● **Exercise prompt**
From the records below, print only the part that opens with the line containing "<th>提炼的课程思政元素</th>" and closes with the line containing "position: relative; height: 22px;"; omit the pictures.

● **Input material**
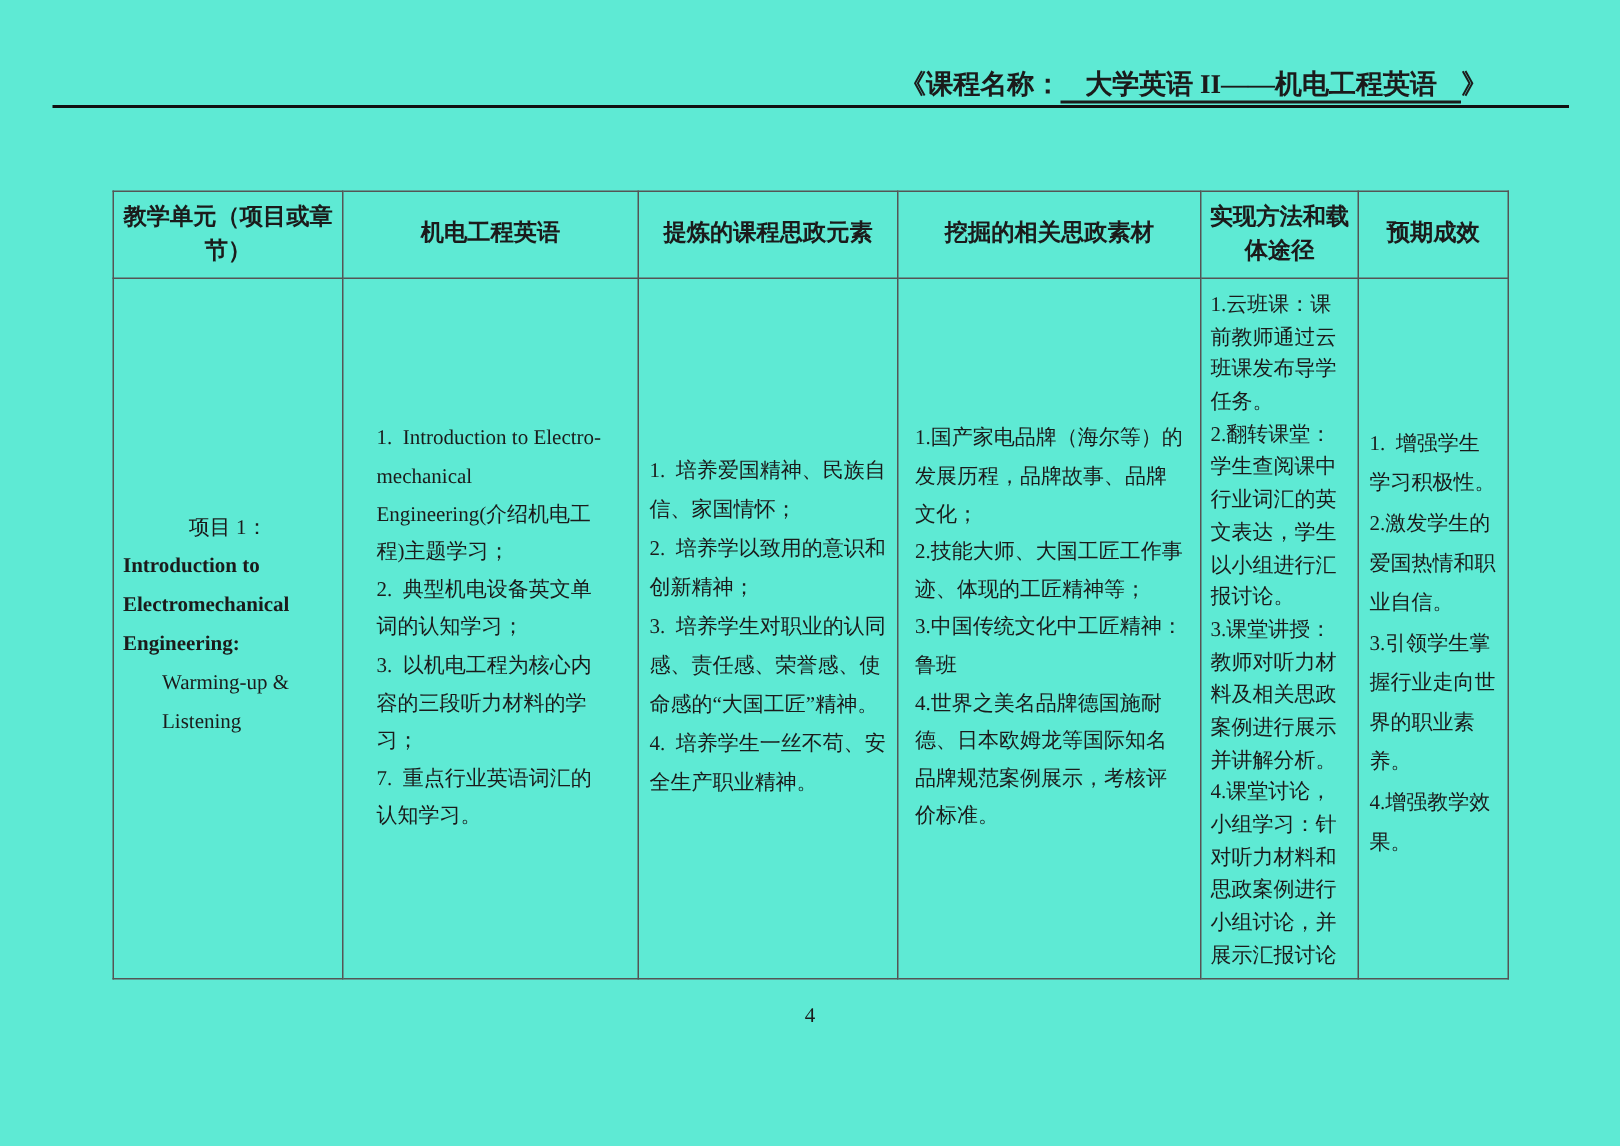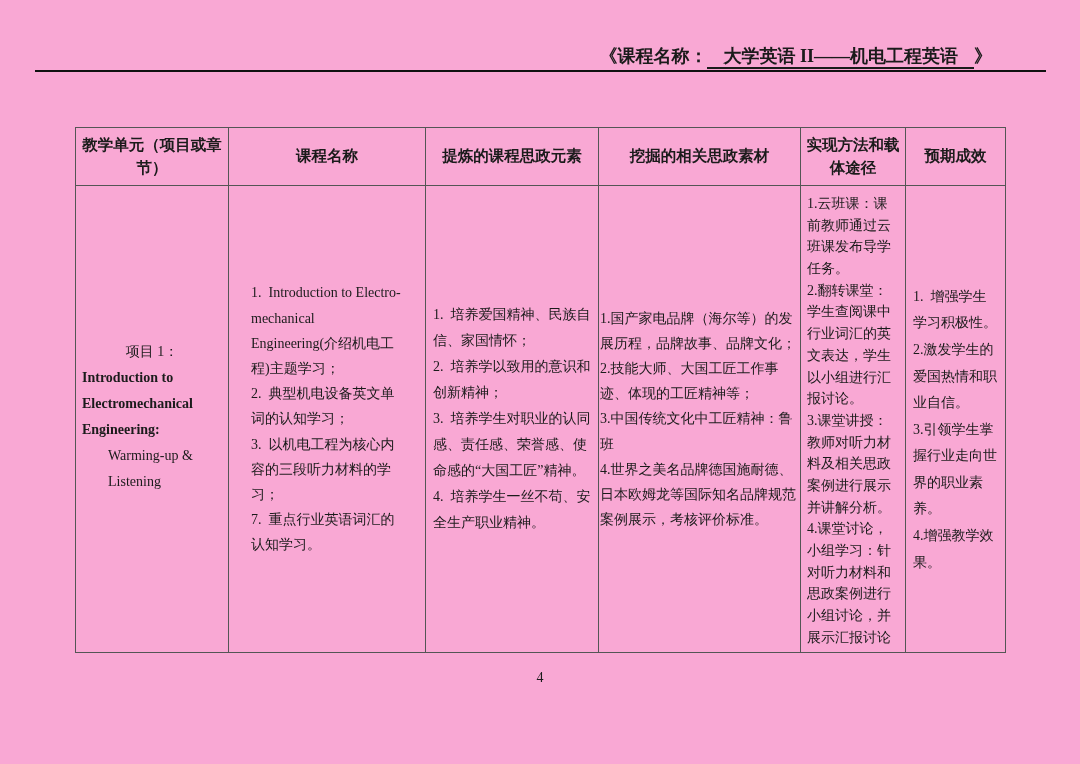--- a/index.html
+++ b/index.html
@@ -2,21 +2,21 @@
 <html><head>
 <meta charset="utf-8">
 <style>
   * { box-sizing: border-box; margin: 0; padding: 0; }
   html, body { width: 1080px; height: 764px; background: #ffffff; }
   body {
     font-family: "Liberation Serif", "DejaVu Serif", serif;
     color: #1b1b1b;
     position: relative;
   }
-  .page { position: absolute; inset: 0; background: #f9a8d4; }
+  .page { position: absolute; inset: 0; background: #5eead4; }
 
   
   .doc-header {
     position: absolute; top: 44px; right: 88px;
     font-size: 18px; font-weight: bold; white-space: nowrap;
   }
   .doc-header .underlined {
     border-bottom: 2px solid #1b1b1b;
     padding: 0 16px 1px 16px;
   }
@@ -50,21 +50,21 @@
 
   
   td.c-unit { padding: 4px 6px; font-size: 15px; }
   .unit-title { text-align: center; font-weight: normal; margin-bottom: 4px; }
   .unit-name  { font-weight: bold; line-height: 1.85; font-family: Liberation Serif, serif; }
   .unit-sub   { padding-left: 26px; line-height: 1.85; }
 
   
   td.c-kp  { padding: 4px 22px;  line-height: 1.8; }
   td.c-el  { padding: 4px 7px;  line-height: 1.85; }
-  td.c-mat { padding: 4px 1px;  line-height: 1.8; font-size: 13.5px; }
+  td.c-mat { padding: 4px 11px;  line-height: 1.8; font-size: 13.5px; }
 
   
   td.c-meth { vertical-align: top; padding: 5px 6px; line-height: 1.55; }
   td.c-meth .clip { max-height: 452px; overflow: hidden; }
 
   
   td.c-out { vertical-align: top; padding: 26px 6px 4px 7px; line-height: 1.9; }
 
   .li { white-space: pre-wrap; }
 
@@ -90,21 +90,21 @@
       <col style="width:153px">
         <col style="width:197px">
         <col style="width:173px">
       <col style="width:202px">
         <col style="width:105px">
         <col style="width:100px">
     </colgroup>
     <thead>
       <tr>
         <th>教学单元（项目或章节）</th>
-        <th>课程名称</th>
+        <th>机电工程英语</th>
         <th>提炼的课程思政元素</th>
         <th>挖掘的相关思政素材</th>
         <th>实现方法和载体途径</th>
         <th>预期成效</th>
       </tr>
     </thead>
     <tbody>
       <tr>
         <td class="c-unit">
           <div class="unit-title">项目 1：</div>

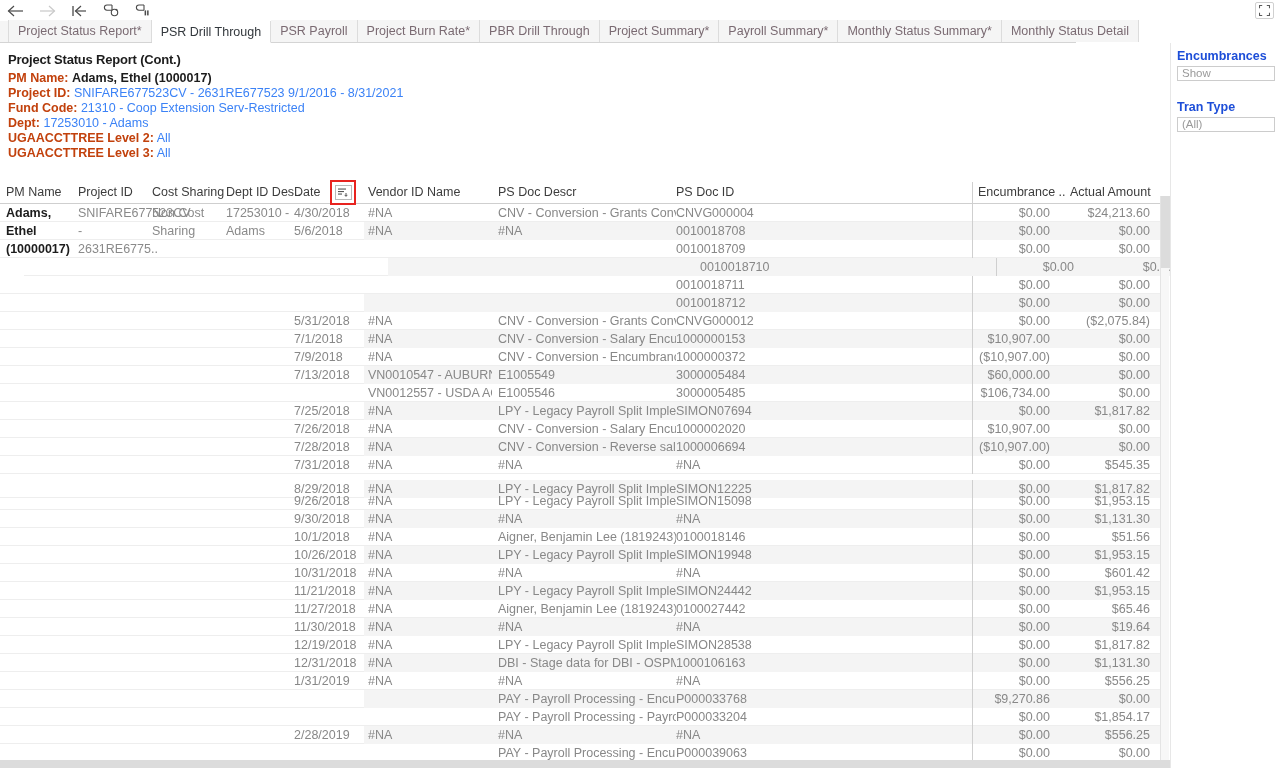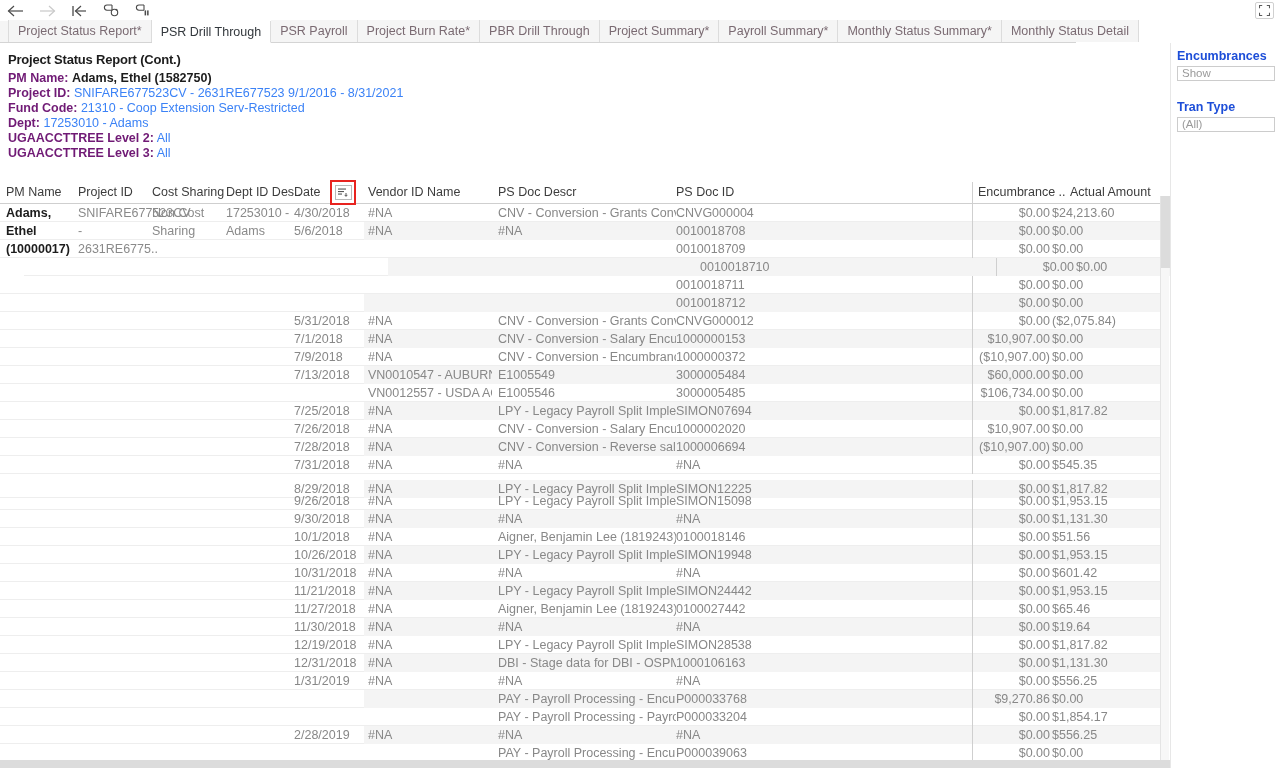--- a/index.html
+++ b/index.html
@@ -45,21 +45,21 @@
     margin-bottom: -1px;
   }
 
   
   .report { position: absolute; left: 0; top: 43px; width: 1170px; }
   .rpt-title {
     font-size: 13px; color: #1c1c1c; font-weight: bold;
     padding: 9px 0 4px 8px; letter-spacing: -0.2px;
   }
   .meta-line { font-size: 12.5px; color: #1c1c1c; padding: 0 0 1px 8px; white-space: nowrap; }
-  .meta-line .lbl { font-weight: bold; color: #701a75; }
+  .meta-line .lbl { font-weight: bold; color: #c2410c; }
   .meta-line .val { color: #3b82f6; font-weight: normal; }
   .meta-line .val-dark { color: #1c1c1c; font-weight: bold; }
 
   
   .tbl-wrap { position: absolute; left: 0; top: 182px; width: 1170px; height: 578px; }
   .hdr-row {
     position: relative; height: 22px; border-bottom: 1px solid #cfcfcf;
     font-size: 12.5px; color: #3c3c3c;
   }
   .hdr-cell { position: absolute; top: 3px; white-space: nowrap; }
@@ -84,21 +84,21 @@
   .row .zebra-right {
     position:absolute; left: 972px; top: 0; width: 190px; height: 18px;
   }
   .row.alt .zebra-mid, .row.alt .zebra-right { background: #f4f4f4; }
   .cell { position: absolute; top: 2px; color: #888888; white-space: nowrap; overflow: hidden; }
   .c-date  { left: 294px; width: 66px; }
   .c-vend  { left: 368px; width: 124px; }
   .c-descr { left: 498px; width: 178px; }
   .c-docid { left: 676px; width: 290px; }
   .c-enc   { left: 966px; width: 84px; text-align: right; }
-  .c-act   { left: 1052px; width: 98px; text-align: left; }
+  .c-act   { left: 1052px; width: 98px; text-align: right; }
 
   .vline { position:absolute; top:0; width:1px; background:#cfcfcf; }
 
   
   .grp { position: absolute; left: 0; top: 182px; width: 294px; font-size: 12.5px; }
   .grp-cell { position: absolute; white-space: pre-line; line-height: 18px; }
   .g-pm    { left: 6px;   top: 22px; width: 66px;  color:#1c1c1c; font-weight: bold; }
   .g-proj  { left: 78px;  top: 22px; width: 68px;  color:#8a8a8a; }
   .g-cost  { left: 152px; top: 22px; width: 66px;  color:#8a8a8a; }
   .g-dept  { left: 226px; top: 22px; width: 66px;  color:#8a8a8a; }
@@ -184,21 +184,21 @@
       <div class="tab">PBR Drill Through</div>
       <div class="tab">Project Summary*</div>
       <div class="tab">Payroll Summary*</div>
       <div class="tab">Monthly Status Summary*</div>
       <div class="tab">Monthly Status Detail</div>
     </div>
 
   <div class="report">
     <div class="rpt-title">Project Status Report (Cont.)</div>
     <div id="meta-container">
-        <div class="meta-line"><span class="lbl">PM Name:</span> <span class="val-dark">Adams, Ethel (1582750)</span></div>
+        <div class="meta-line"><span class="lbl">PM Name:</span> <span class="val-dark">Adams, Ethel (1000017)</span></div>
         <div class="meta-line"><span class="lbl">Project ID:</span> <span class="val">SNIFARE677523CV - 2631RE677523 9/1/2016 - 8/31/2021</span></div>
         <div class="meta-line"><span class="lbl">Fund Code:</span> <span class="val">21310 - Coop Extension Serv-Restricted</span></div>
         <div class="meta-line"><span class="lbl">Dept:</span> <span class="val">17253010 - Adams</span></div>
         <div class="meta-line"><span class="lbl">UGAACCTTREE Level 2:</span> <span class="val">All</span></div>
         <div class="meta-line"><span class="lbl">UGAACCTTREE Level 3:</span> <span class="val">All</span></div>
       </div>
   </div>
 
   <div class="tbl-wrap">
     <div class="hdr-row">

● **Reply to the task**
         <th>提炼的课程思政元素</th>
         <th>挖掘的相关思政素材</th>
         <th>实现方法和载体途径</th>
         <th>预期成效</th>
       </tr>
     </thead>
     <tbody>
       <tr>
         <td class="c-unit">
           <div class="unit-title">项目 1：</div>

--- a/index.html
+++ b/index.html
@@ -45,21 +45,21 @@
     margin-bottom: -1px;
   }
 
   
   .report { position: absolute; left: 0; top: 43px; width: 1170px; }
   .rpt-title {
     font-size: 13px; color: #1c1c1c; font-weight: bold;
     padding: 9px 0 4px 8px; letter-spacing: -0.2px;
   }
   .meta-line { font-size: 12.5px; color: #1c1c1c; padding: 0 0 1px 8px; white-space: nowrap; }
-  .meta-line .lbl { font-weight: bold; color: #701a75; }
+  .meta-line .lbl { font-weight: bold; color: #c2410c; }
   .meta-line .val { color: #3b82f6; font-weight: normal; }
   .meta-line .val-dark { color: #1c1c1c; font-weight: bold; }
 
   
   .tbl-wrap { position: absolute; left: 0; top: 182px; width: 1170px; height: 578px; }
   .hdr-row {
     position: relative; height: 22px; border-bottom: 1px solid #cfcfcf;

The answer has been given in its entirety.